Cependant, le président du Conseil du Trésor, Jean-Yves Duclos, affirme que l’heure de la relance n’est pas encore arrivée, puisqu’elle dépend des conditions sanitaires.

Il faut se méfier de la COVID-19, dit-il. Il faut vraiment s’assurer que les règles des experts de la santé publique continuent à être suivies et que l’aménagement du travail et de la relance économique permette de réduire les risques d’avoir une deuxième vague d’infection qui serait très néfaste pour les entreprises, a-t-il expliqué mercredi.

Jean-Yves Duclos lors d'une conférence de presse.

Le président du Conseil du Trésor, Jean-Yves Duclos

Photo : La Presse canadienne / Justin Tang

Selon le conservateur Gérard Deltell, il faut absolument que, dès maintenant, on soit actif par rapport à la relance, [c’est-à-dire] identifier tout de suite les secteurs qui mériteraient d’être mis en valeur.

L’opposition officielle aimerait voir une stratégie formelle de relance pour le début de l’année 2021. Outre les industries vertes et numériques, les conservateurs espèrent que d’autres secteurs ne seront pas snobés par le gouvernement libéral.

Il ne faut surtout pas mettre de côté les ressources naturelles, l’agriculture, les biens de base, déclare M. Deltell.

Et la mise à jour économique?

D’ici là, Yves Giroux croit qu’une mise à jour économique serait pertinente à courte échéance. Selon lui, l’attitude actuelle du gouvernement a des effets néfastes.
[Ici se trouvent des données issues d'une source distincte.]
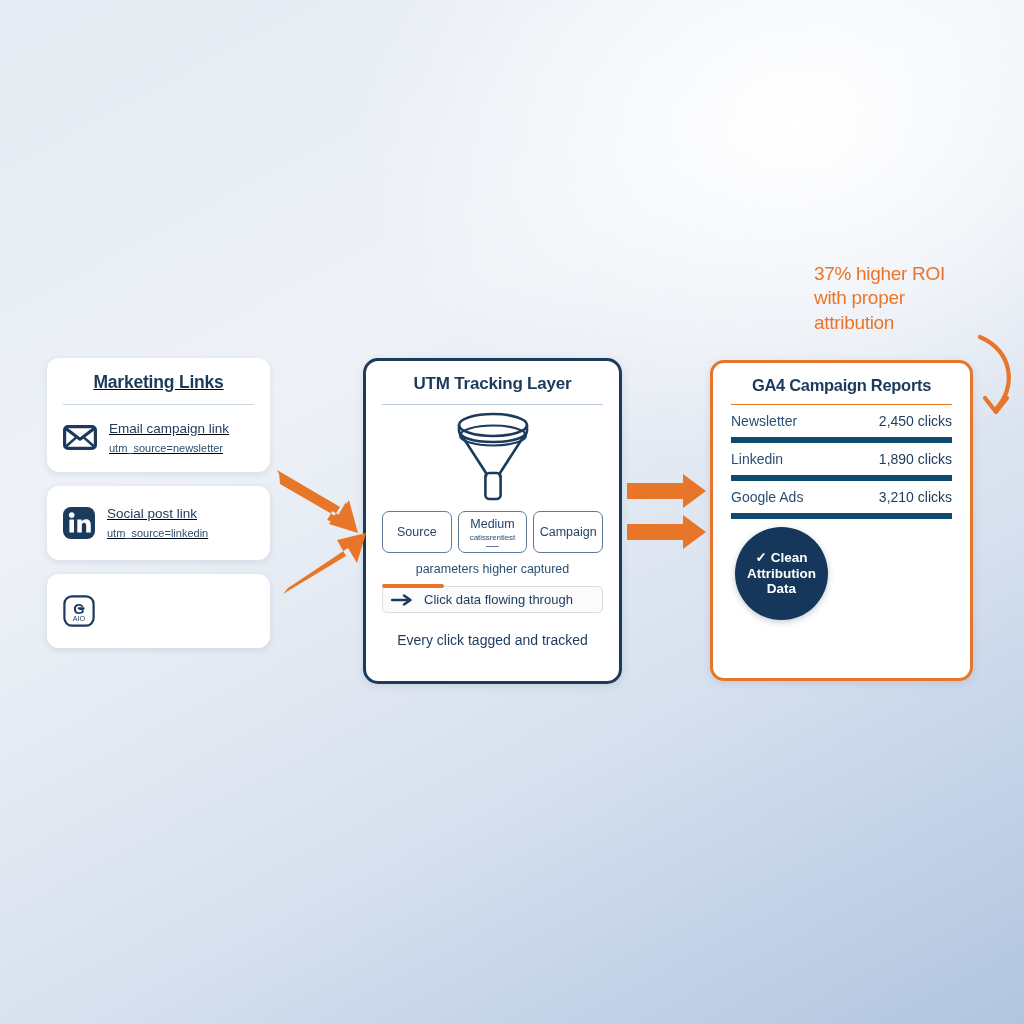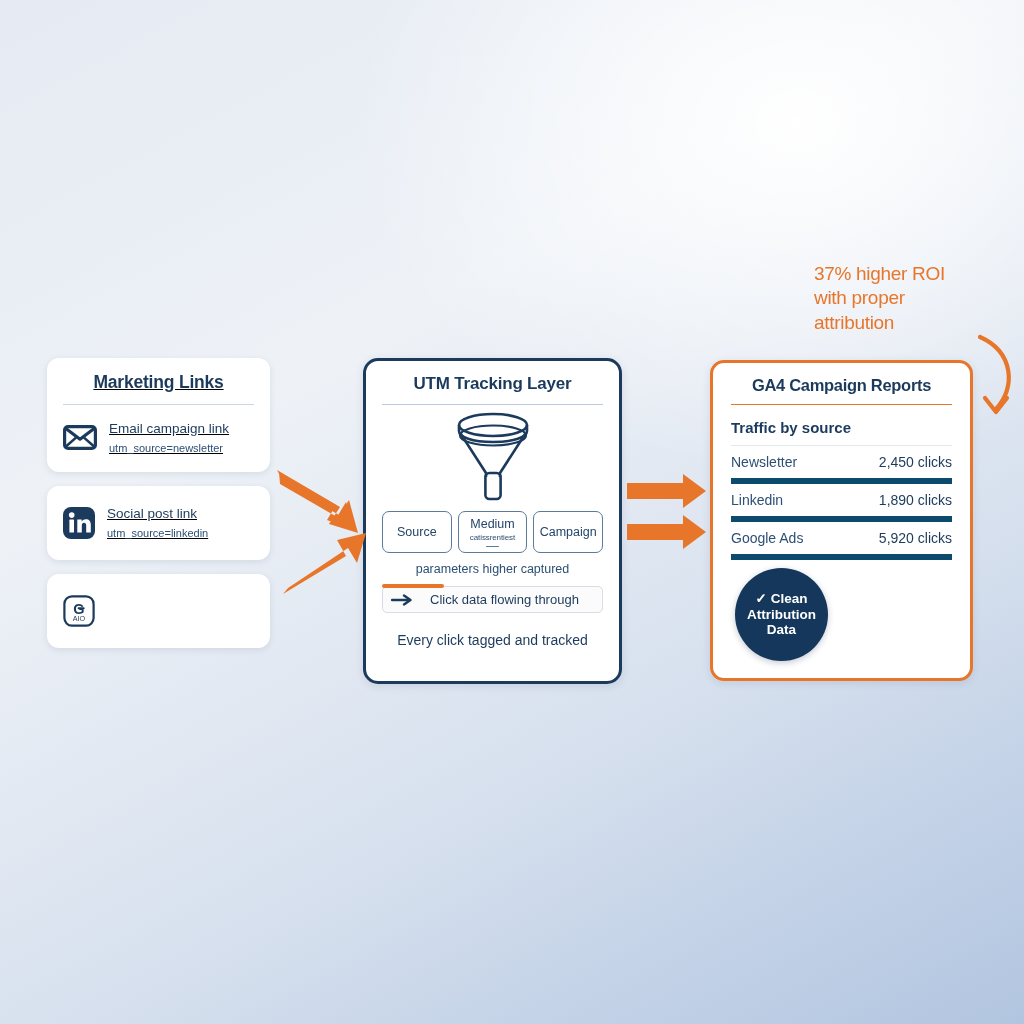"Traffic by source" div.rp-subtitle { html: <div>Traffic by source</div> -> none }
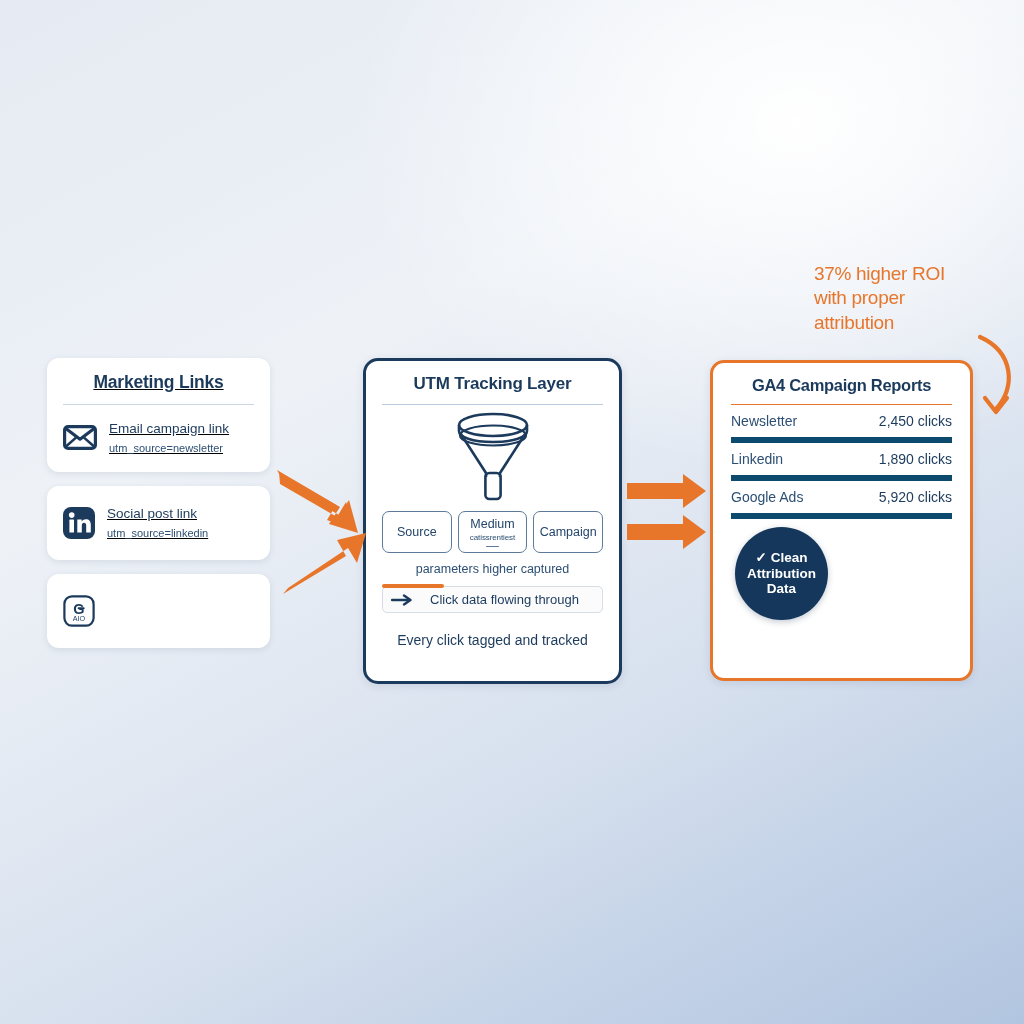"5,920 clicks" span.traffic-val { text: 5,920 -> 3,210 }
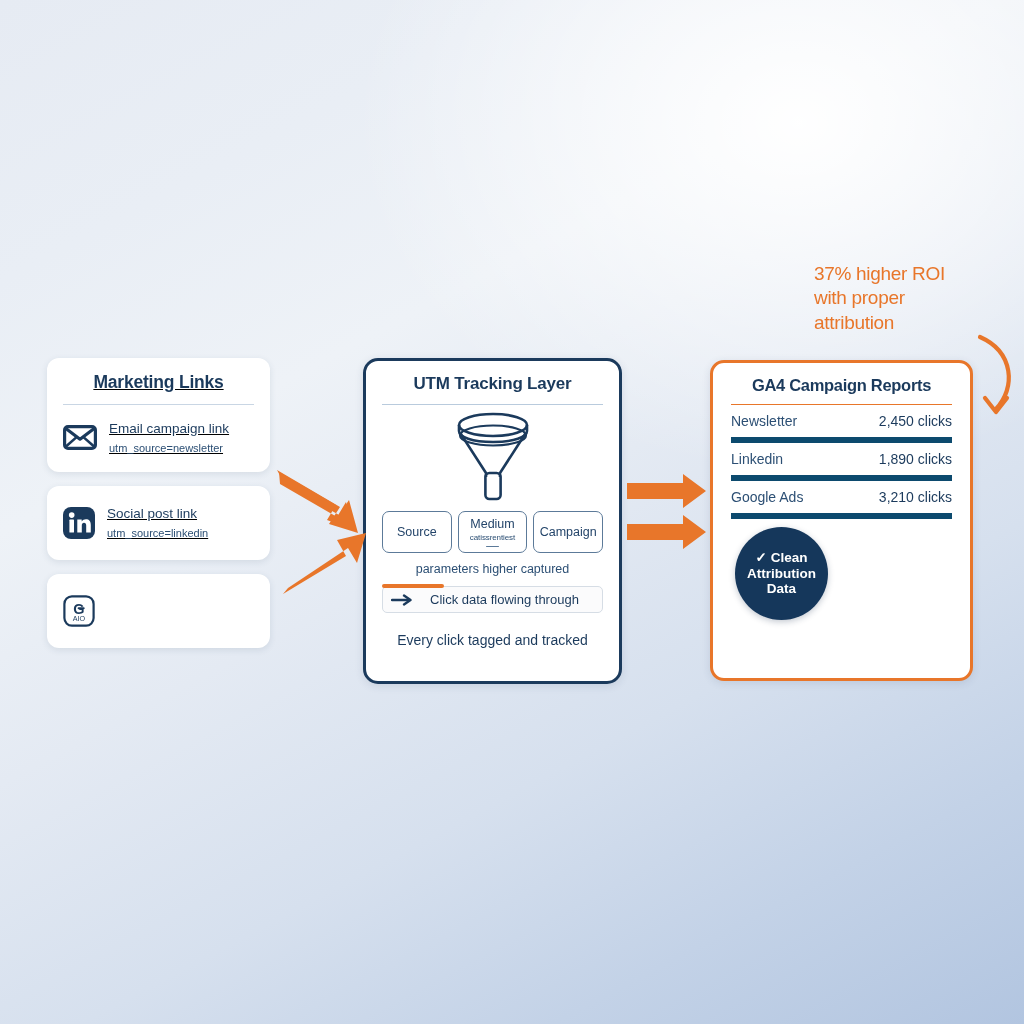"Click data flowing through" .flow-pill { gap: 17px -> 11px }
Le gouvernement fait des allusions, y pense, mais n’annonce pas ses plans. [Il fait] des annonces, puis les corrige quelques jours après. C’est un niveau d’incertitude qui n’est pas nécessaire, affirme le directeur parlementaire du budget.

Selon les estimations de M. Giroux, le déficit fédéral pourrait atteindre plus de 260 milliards de dollars cette année.

Le Parti conservateur continue de réclamer à grands cris une mise à jour économique en juin pour faire le point sur les dépenses et les estimations de revenus du gouvernement.

Gérard Deltell est préoccupé de ce que le ministre des Finances reste muet sur ses prévisions concernant le déficit. On n’a pas de réponse sur des questions très simples. On peut être inquiet sur les perspectives d’avenir, souligne-t-il.